The images are black and white, some with stark contrast and others a rainbow of grays. My favorite set contains four images of his parents, my Grandmar and Grandpa Mac, with their mothers. It must have been March or April. There is no snow, but everyone is in overcoats. The women wear hats. Grandpa Mac wears a three-piece suit, the vest buttoned. They stand in the driveway of my grandparents’ new house, solidly built with brick and white clapboards. One shows Grandmar, slender and birdlike, a cloud of dark curls around her shoulders. The mothers stand with her in front of a black Hudson Terraplane, all curving wheel wells and chrome grille. Another photo shows Grandmar in front of the house with her mother. A third shows Grandpa Mac with his. There’s no date written on the photos, but they would have been taken in the late 1930s. Maybe the early 1940s.
My favorite photo shows my grandfather with both mothers, in front of the car. My grandfather is on the left, overcoat open, one hand casually in his pocket, holding back the coat. He is lean, olive-skinned, and handsome, a broad prominent nose above a pencil mustache, dark curly hair cropped close to his scalp, hazel eyes fixed just beyond the camera. His mother stands in the middle, thin, awkward, and stiff, a tall hat draped in black netting atop her head, her mouth a flat line. Grandmar’s mother is on the right, shorter and rounder, leaning comfortably on the Hudson’s front wheel. She is giving my grandfather an amused look. I like to think she said, Can you get a load of all this?
When I look at these photos, I want to say things like “Look at how happy they were.” Or, “Grandpa’s mom must’ve been a piece of work, huh?” Or, “I would have liked to have known Grandmar’s mom.” Sometimes, I admire the coats and the car and Grandpa Mac’s style. Today, a good eighty years after those photos were taken, the details I notice do not surprise me. Instead, I am surprised by an obvious fact that I, and my family, had long left unsaid.
My dad’s parents had money. Later, my mom’s parents would have some, too. As a child, I could not see this because I did not understand how to spot money or its lack. As a young adult, I could not see it because a lack of money defined my options, separated me from my peers at college, limited the jobs I could take or the trips I might make. And, until very recently, I’d failed to see the most important reason they had that money in the first place: They were white.

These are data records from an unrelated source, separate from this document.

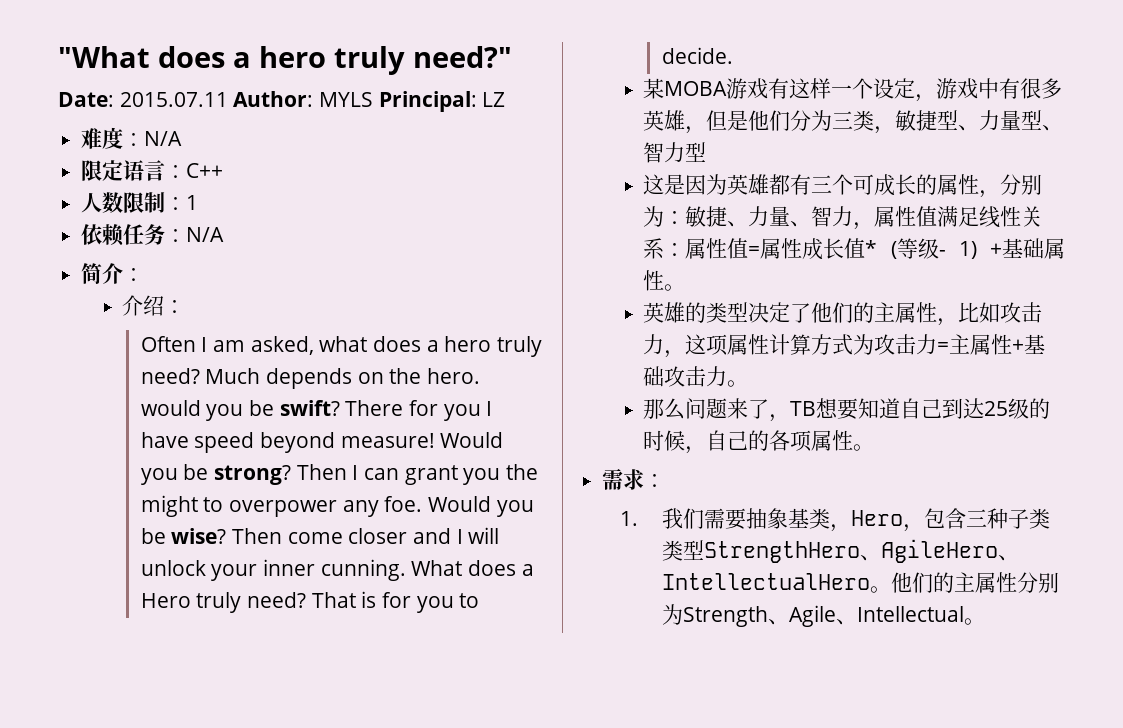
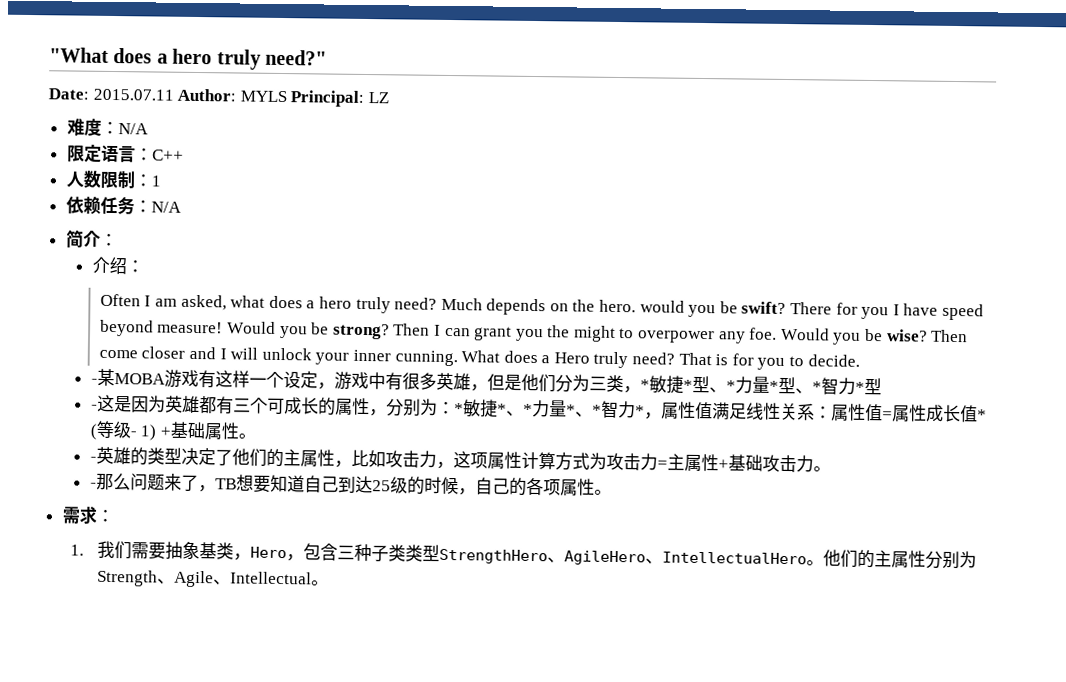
(733, 55) none -> [90,378,98,384] -
[895,110,1064,131] [643,142,686,163] 敏捷型、力量型、智力 -> [639,375,865,395] *敏捷*型、*力量*型、*智力*
(707, 152) none -> [90,404,98,410] -
[685,206,854,227] 敏捷、力量、智力 -> [453,399,645,419] *敏捷*、*力量*、*智力*
(686, 287) none -> [89,456,97,462] -
(749, 383) none -> [89,482,97,488] -

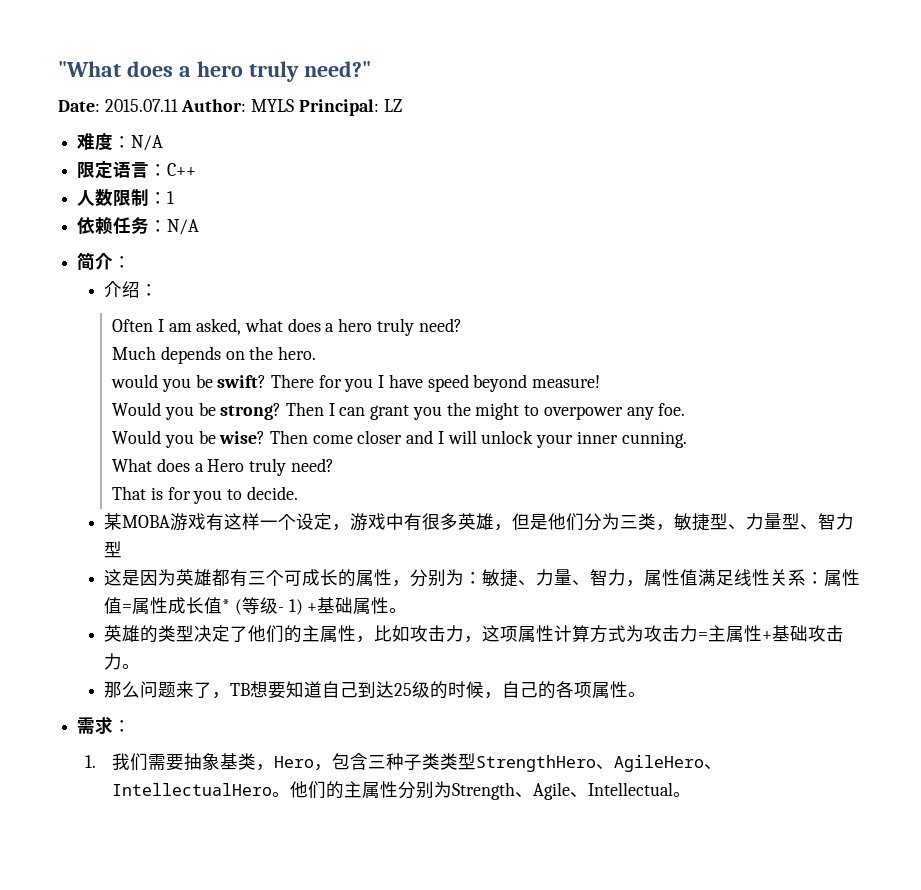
(438, 303) none -> (462, 325) //
(637, 306) none -> (317, 353) //
(224, 327) none -> (601, 381) //
(778, 333) none -> (686, 409) //
(458, 358) none -> (687, 439) //
(676, 358) none -> (334, 465) //
[90,378,98,384] - -> (298, 493) none
[639,375,865,395] *敏捷*型、*力量*型、*智力* -> [674,513,855,531] 敏捷型、力量型、智力
[90,404,98,410] - -> (123, 549) none
[453,399,645,419] *敏捷*、*力量*、*智力* -> [482,569,627,587] 敏捷、力量、智力
[89,456,97,462] - -> (408, 610) none
[89,482,97,488] - -> (141, 666) none

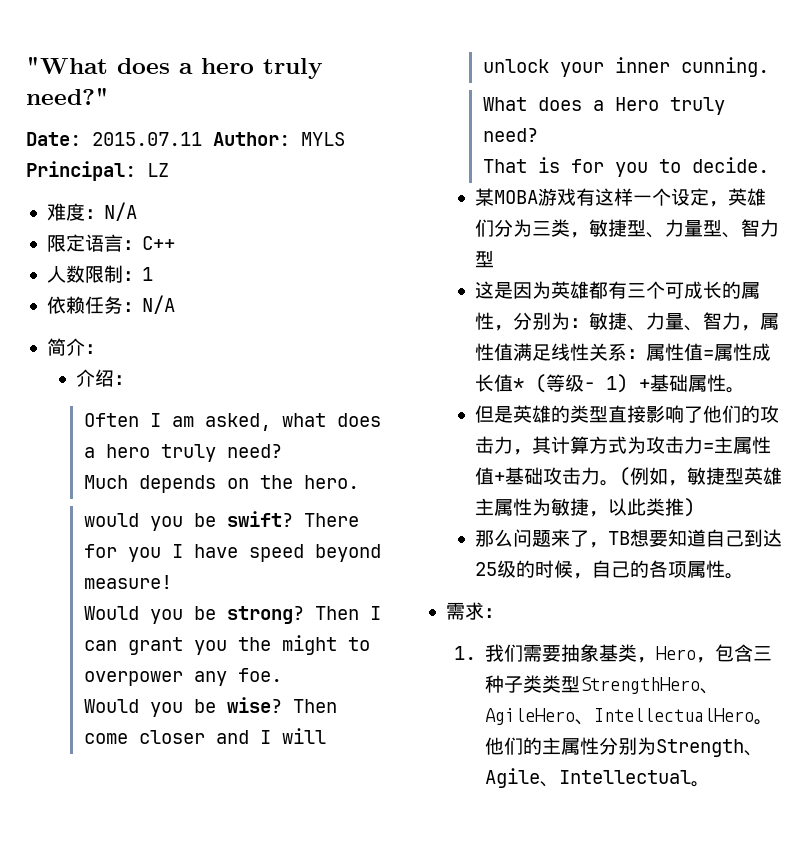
[350,513,567,531] 游戏中有很多英雄，但是他 -> [727,188,766,206] 英雄
(408, 610) none -> [474,405,513,423] 但是
[194,625,555,643] 决定了他们的主属性，比如攻击力，这项属性 -> [607,405,779,423] [474,436,551,455] 直接影响了他们的攻击力，其
(763, 633) none -> [474,467,494,485] 值
(141, 666) none -> [618,467,782,486] [474,498,695,517] (例如，敏捷型英雄主属性为敏捷，以此类推)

I have avoided observing their race on instinct—my quiet subterranean compulsion to be mindful of power: to do what I can to acquire it, and to do what I can to avoid it being used against me. This instinct is why, when I look at old photos, I do the same thing my peers and my family and my country do with anything that suggests unearned advantage: I do not talk about it.
* * *
My grandparents were all from Michigan. It is where my parents are from, and it is where they raised me. Today, my home state gets mentioned in the news mostly because of Detroit’s troubles and glories, the state’s storied college football programs, or its swing state status in national elections. But when my grandparents were growing up, Michigan was a larger and more glittering force. For my family, Michigan and its cities must have seemed full of possibilities.